[TASK INPUT — start]

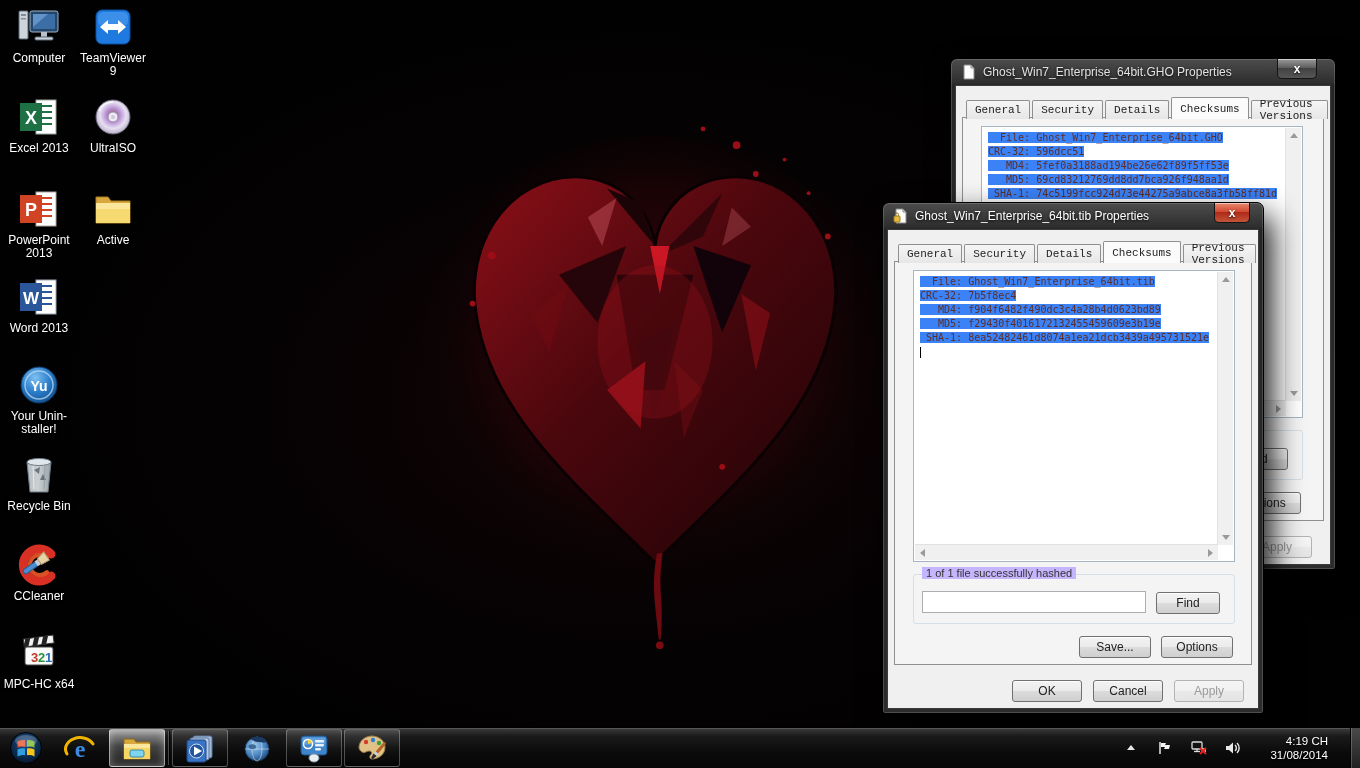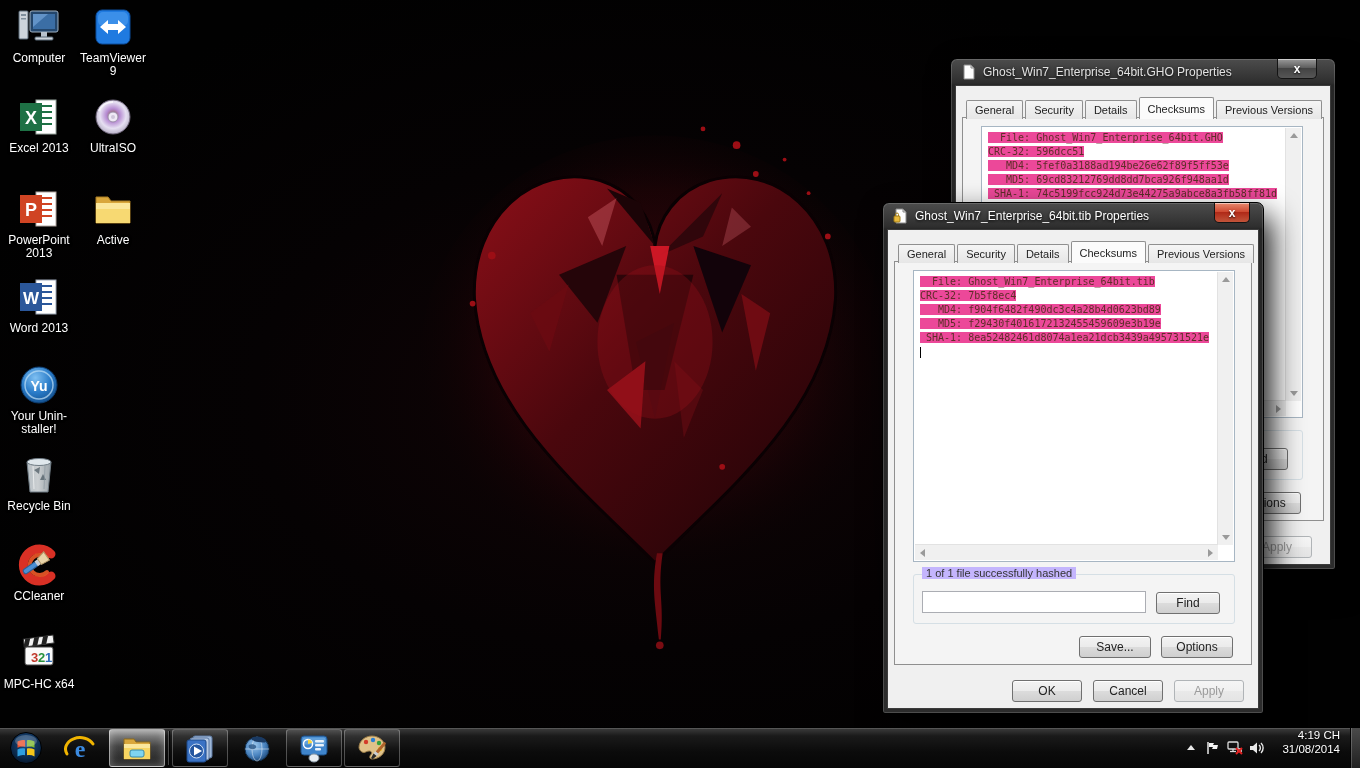--- a/index.html
+++ b/index.html
@@ -25,30 +25,30 @@
     font-size:12px;font-weight:bold;color:#fff;text-shadow:0 1px 2px rgba(0,0,0,.8);
     background:linear-gradient(180deg,#e88a6f,#cf4b33 45%,#b02a18 50%,#c2543a);
     box-shadow:inset 0 1px 0 rgba(255,255,255,.5);}
   .closebtn.gray{background:linear-gradient(180deg,#9a9a9a,#5f5f5f 45%,#434343 50%,#565656);}
   .client{position:absolute;left:4px;right:4px;top:26px;bottom:4px;background:#f0f0f0;
     border:1px solid #3c3c3c;box-sizing:border-box;}
   
   .tabs{position:absolute;left:10px;top:11px;height:21px;display:flex;z-index:3;}
   .tab{height:18px;padding:0 8px;margin-right:2px;display:flex;align-items:center;font-size:11px;color:#222;
     background:linear-gradient(180deg,#f5f5f5,#e6e6e6);border:1px solid #8f8f8f;border-bottom:none;
-    border-radius:2px 2px 0 0;margin-top:3px;}
+    border-radius:2px 2px 0 0;margin-top:3px;font-family:Liberation Mono, monospace;}
   .tab.active{background:#fbfbfb;height:21px;margin-top:0;z-index:4;}
   .panel{position:absolute;left:6px;right:6px;top:31px;height:404px;background:#f4f4f4;
     border:1px solid #8f8f8f;box-sizing:border-box;}
   
   .cbox{position:absolute;left:18px;top:8px;width:322px;height:292px;background:#fff;
     border:1px solid #a7b6c3;box-sizing:border-box;}
   .ctext{position:absolute;left:2px;top:2px;right:18px;bottom:18px;overflow:hidden;padding:2px 0 0 4px;}
   .ln{white-space:pre;font-family:"DejaVu Sans Mono",monospace;font-size:10px;line-height:14px;color:#111;}
-  .ln span{background:#ec4899;color:#5e2e28;}
+  .ln span{background:#3b82f6;color:#5e2e28;}
   .caret{display:inline-block;width:1px;height:11px;background:#000;vertical-align:middle;}
   .vsb{position:absolute;top:1px;right:1px;bottom:16px;width:15px;background:#f0f0f0;border-left:1px solid #e2e2e2;}
   .hsb{position:absolute;left:1px;bottom:1px;right:16px;height:15px;background:#f0f0f0;border-top:1px solid #e2e2e2;}
   .sbtn{position:absolute;width:15px;height:15px;display:flex;align-items:center;justify-content:center;}
   .tri-up{width:0;height:0;border-left:4px solid transparent;border-right:4px solid transparent;border-bottom:5px solid #9a9a9a;}
   .tri-dn{width:0;height:0;border-left:4px solid transparent;border-right:4px solid transparent;border-top:5px solid #9a9a9a;}
   .tri-l{width:0;height:0;border-top:4px solid transparent;border-bottom:4px solid transparent;border-right:5px solid #9a9a9a;}
   .tri-r{width:0;height:0;border-top:4px solid transparent;border-bottom:4px solid transparent;border-left:5px solid #9a9a9a;}
   
   .groupbox{position:absolute;left:18px;top:312px;width:322px;height:50px;border:1px solid #d5dfe5;
@@ -65,21 +65,21 @@
   .taskbar{position:absolute;left:0;right:0;bottom:0;height:40px;
     background:linear-gradient(180deg,#3d3d3d 0%,#1a1a1a 20%,#0b0b0b 60%,#060606 100%);
     border-top:1px solid #000;box-shadow:inset 0 1px 0 rgba(255,255,255,.14);display:flex;align-items:center;}
   .tb-item{width:54px;height:36px;margin:0 1px;border-radius:3px;display:flex;align-items:center;justify-content:center;}
   .tb-run{border:1px solid rgba(255,255,255,.28);
     background:linear-gradient(180deg,rgba(255,255,255,.14),rgba(255,255,255,.03) 50%,rgba(0,0,0,.25));}
   .tb-active{border:1px solid rgba(255,255,255,.55);
     background:linear-gradient(180deg,rgba(255,255,255,.55),rgba(255,255,255,.22) 45%,rgba(120,120,120,.25));
     box-shadow:inset 0 0 8px rgba(255,255,255,.35);}
   .tb-sep{width:1px;height:34px;background:rgba(255,255,255,.25);margin:0 2px;box-shadow:1px 0 0 rgba(0,0,0,.8);}
-  .tray{margin-left:auto;display:flex;height:100%;}
+  .tray{margin-left:auto;display:flex;align-items:center;height:100%;gap:12px;}
   .tray-ic{width:22px;height:100%;display:flex;align-items:center;justify-content:center;}
   .clock{width:72px;text-align:right;padding-right:6px;color:#fff;font-size:11.5px;line-height:14px;
     text-shadow:0 1px 2px #000;}
   .showdesk{width:9px;height:100%;margin-left:4px;border-left:1px solid #000;
     background:linear-gradient(180deg,#4a4a4a,#202020);box-shadow:inset 1px 0 0 rgba(255,255,255,.2);}
 </style>
 </head>
 <body>
 
 <div class="desktop">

[TASK INPUT — finish]

- YOUR INSTRUCTIONS: Retype every entry verbatim and exclude the pictures from the copy.

- WRITTEN REPLY:
--- a/index.html
+++ b/index.html
@@ -25,30 +25,30 @@
     font-size:12px;font-weight:bold;color:#fff;text-shadow:0 1px 2px rgba(0,0,0,.8);
     background:linear-gradient(180deg,#e88a6f,#cf4b33 45%,#b02a18 50%,#c2543a);
     box-shadow:inset 0 1px 0 rgba(255,255,255,.5);}
   .closebtn.gray{background:linear-gradient(180deg,#9a9a9a,#5f5f5f 45%,#434343 50%,#565656);}
   .client{position:absolute;left:4px;right:4px;top:26px;bottom:4px;background:#f0f0f0;
     border:1px solid #3c3c3c;box-sizing:border-box;}
   
   .tabs{position:absolute;left:10px;top:11px;height:21px;display:flex;z-index:3;}
   .tab{height:18px;padding:0 8px;margin-right:2px;display:flex;align-items:center;font-size:11px;color:#222;
     background:linear-gradient(180deg,#f5f5f5,#e6e6e6);border:1px solid #8f8f8f;border-bottom:none;
-    border-radius:2px 2px 0 0;margin-top:3px;}
+    border-radius:2px 2px 0 0;margin-top:3px;font-family:Liberation Mono, monospace;}
   .tab.active{background:#fbfbfb;height:21px;margin-top:0;z-index:4;}
   .panel{position:absolute;left:6px;right:6px;top:31px;height:404px;background:#f4f4f4;
     border:1px solid #8f8f8f;box-sizing:border-box;}
   
   .cbox{position:absolute;left:18px;top:8px;width:322px;height:292px;background:#fff;
     border:1px solid #a7b6c3;box-sizing:border-box;}
   .ctext{position:absolute;left:2px;top:2px;right:18px;bottom:18px;overflow:hidden;padding:2px 0 0 4px;}
   .ln{white-space:pre;font-family:"DejaVu Sans Mono",monospace;font-size:10px;line-height:14px;color:#111;}
-  .ln span{background:#ec4899;color:#5e2e28;}
+  .ln span{background:#3b82f6;color:#5e2e28;}
   .caret{display:inline-block;width:1px;height:11px;background:#000;vertical-align:middle;}
   .vsb{position:absolute;top:1px;right:1px;bottom:16px;width:15px;background:#f0f0f0;border-left:1px solid #e2e2e2;}
   .hsb{position:absolute;left:1px;bottom:1px;right:16px;height:15px;background:#f0f0f0;border-top:1px solid #e2e2e2;}
   .sbtn{position:absolute;width:15px;height:15px;display:flex;align-items:center;justify-content:center;}
   .tri-up{width:0;height:0;border-left:4px solid transparent;border-right:4px solid transparent;border-bottom:5px solid #9a9a9a;}
   .tri-dn{width:0;height:0;border-left:4px solid transparent;border-right:4px solid transparent;border-top:5px solid #9a9a9a;}
   .tri-l{width:0;height:0;border-top:4px solid transparent;border-bottom:4px solid transparent;border-right:5px solid #9a9a9a;}
   .tri-r{width:0;height:0;border-top:4px solid transparent;border-bottom:4px solid transparent;border-left:5px solid #9a9a9a;}
   
   .groupbox{position:absolute;left:18px;top:312px;width:322px;height:50px;border:1px solid #d5dfe5;
@@ -65,21 +65,21 @@
   .taskbar{position:absolute;left:0;right:0;bottom:0;height:40px;
     background:linear-gradient(180deg,#3d3d3d 0%,#1a1a1a 20%,#0b0b0b 60%,#060606 100%);
     border-top:1px solid #000;box-shadow:inset 0 1px 0 rgba(255,255,255,.14);display:flex;align-items:center;}
   .tb-item{width:54px;height:36px;margin:0 1px;border-radius:3px;display:flex;align-items:center;justify-content:center;}
   .tb-run{border:1px solid rgba(255,255,255,.28);
     background:linear-gradient(180deg,rgba(255,255,255,.14),rgba(255,255,255,.03) 50%,rgba(0,0,0,.25));}
   .tb-active{border:1px solid rgba(255,255,255,.55);
     background:linear-gradient(180deg,rgba(255,255,255,.55),rgba(255,255,255,.22) 45%,rgba(120,120,120,.25));
     box-shadow:inset 0 0 8px rgba(255,255,255,.35);}
   .tb-sep{width:1px;height:34px;background:rgba(255,255,255,.25);margin:0 2px;box-shadow:1px 0 0 rgba(0,0,0,.8);}
-  .tray{margin-left:auto;display:flex;height:100%;}
+  .tray{margin-left:auto;display:flex;align-items:center;height:100%;gap:12px;}
   .tray-ic{width:22px;height:100%;display:flex;align-items:center;justify-content:center;}
   .clock{width:72px;text-align:right;padding-right:6px;color:#fff;font-size:11.5px;line-height:14px;
     text-shadow:0 1px 2px #000;}
   .showdesk{width:9px;height:100%;margin-left:4px;border-left:1px solid #000;
     background:linear-gradient(180deg,#4a4a4a,#202020);box-shadow:inset 1px 0 0 rgba(255,255,255,.2);}
 </style>
 </head>
 <body>
 
 <div class="desktop">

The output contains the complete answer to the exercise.